Medical marijuana advocates want and need chronic patients. There’s no evidence that marijuana cures pain.  It only lessens pain for a brief period of time. Anyone who uses marijuana for pain will have to come back for more.  Americans for Safe Access, a stepchild of Drug Policy Alliance and Marijuana Policy Project, has at least two staff members working full-time to lobby for Big Marijuana, suggesting that it’s as an alternative to pain pills.

Last week Judge Mitchell of Cook County declared that the state of Illinois must expand qualifying conditions for medical marijuana to include pain. The ruling came after a lawsuit filed by Ann Mednick, 58, who says she needs it for osteoarthritis.  Ann uses pain pills, but wants a treatment with fewer side effects.

Since when are judges allowed to decide on science and medicine?  Never, but the case was litigated in a very corrupt county, Cook County, Illinois.   (Is corruption the reason why media reports are not reporting that the tainted candy in Humboldt Park had THC?)

The ruling came at the same time when two other big stories to contradict the judge’s decision are also in the news.

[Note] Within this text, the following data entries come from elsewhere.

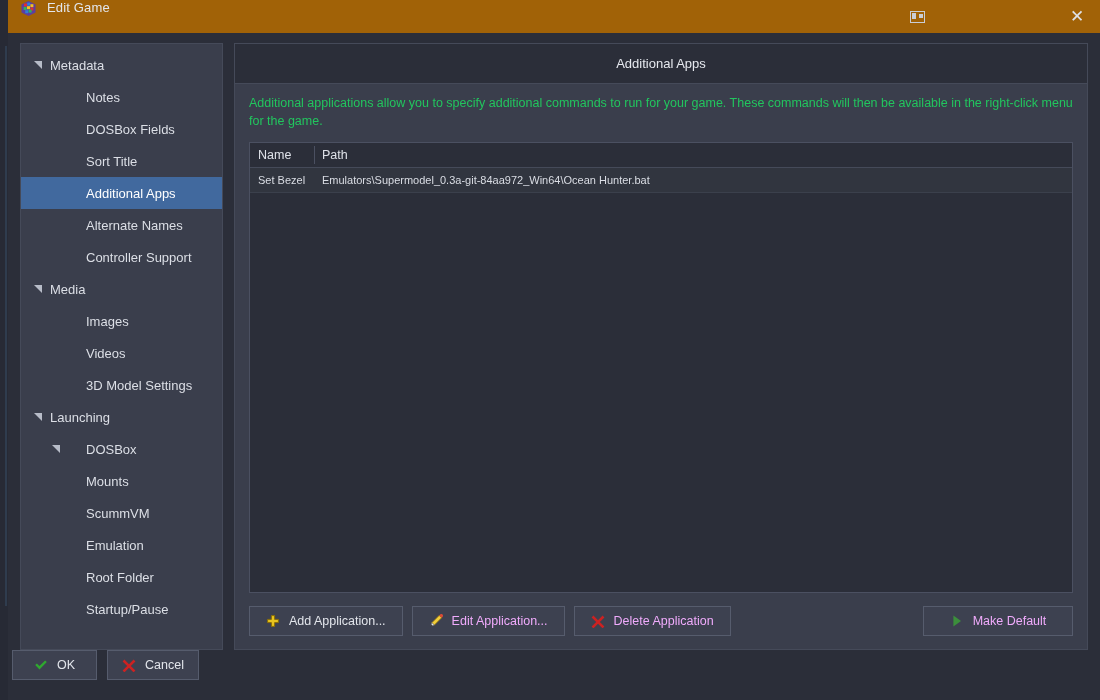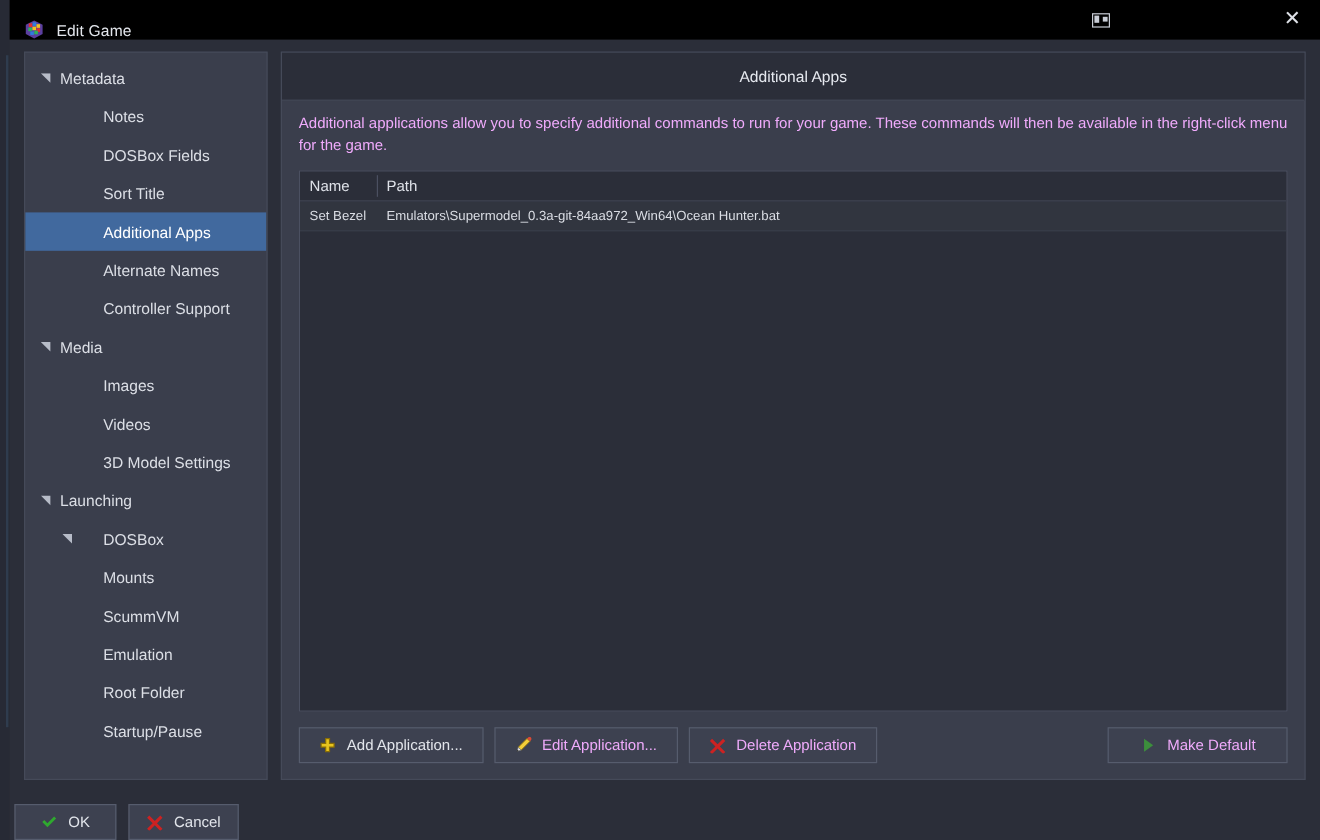--- a/index.html
+++ b/index.html
@@ -42,9 +42,9 @@
   #titlebar {
     height: 33px;
     min-height: 33px;
-    background: #000000;
-    display: flex;
-    align-items: flex-end;
+    background: #a16207;
+    display: flex;
+    align-items: flex-start;
     padding-left: 12px;
     position: relative;
   }

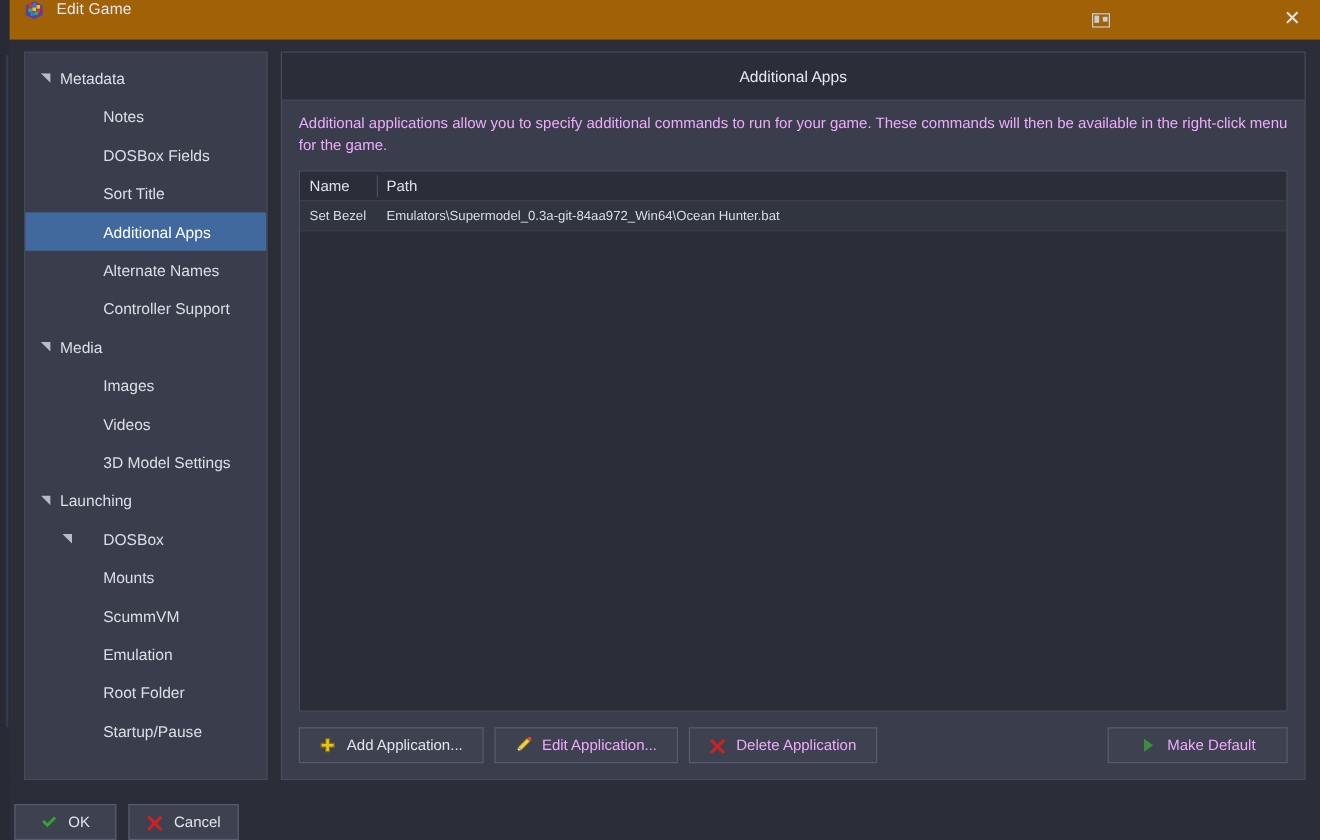--- a/index.html
+++ b/index.html
@@ -172,7 +172,7 @@
     padding: 10px 14px 12px 14px;
     font-size: 12.5px;
     line-height: 18px;
-    color: #f0abfc;
+    color: #22c55e;
   }
 
   

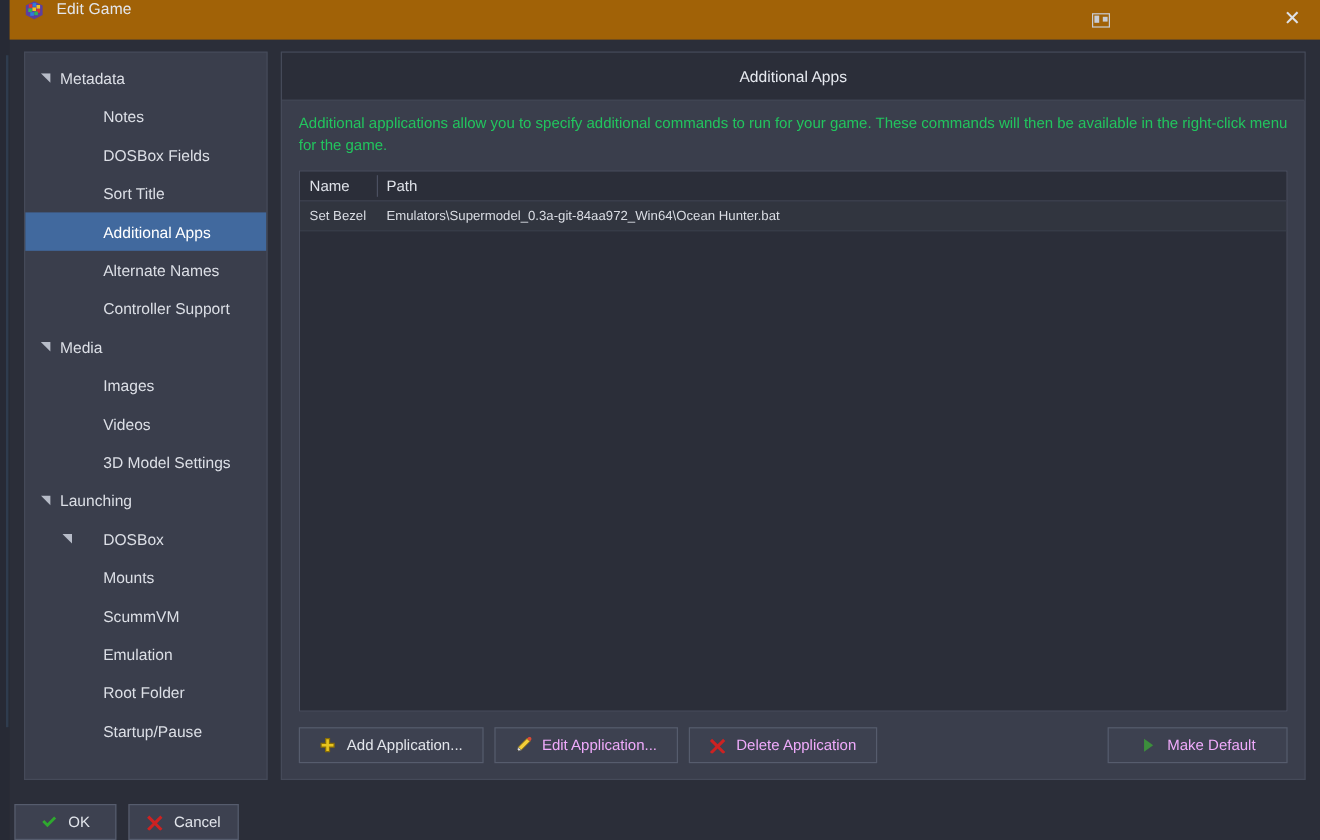--- a/index.html
+++ b/index.html
@@ -261,7 +261,7 @@
     height: 50px;
     min-height: 50px;
     display: flex;
-    align-items: flex-end;
+    align-items: flex-start;
     padding-left: 4px;
     gap: 10px;
     background: #2b2e39;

Charles Johnston, a man from Illinois was recently arrested in Iowa for shooting at trucks indiscriminately, due to a grudge.   When police searched his car, they found prescription pill bottles full of marijuana, a marijuana pipe and a cigarette box with a marijuana joint.   Obviously, Mr. Johnston’s use of marijuana for pain triggered a violent eruption, possibly with psychosis.  Johnston teaches Psychology at Harper Community College, which also happens to be in Cook County.

Medical Marijuana Fraud in Canada

It would be interesting to know if Judge Mitchell and Ann Mednick heard about what happened to another woman who took “medical” marijuana for her arthritis pain.

Dawn Rae Downton, 60, took marijuana for inflammatory arthritis and developed constant vomiting, according to reports from Canada.  Downton, 60, is suing a dispensary in Nova Scotia for giving her eight months of sickness from their tainted product. Massachusetts and California, as well as Canada, have had widespread problems with tainted marijuana products, especially those claiming to be “medical.”

As New York Mayor Michael Bloomberg warned in 2014, medical marijuana is slippery slope.  It poisons people while creating addiction, including children who will always be attracted to gummy bears.  Big Marijuana pushes its agenda quickly in order to avoid exposure of their medical scam.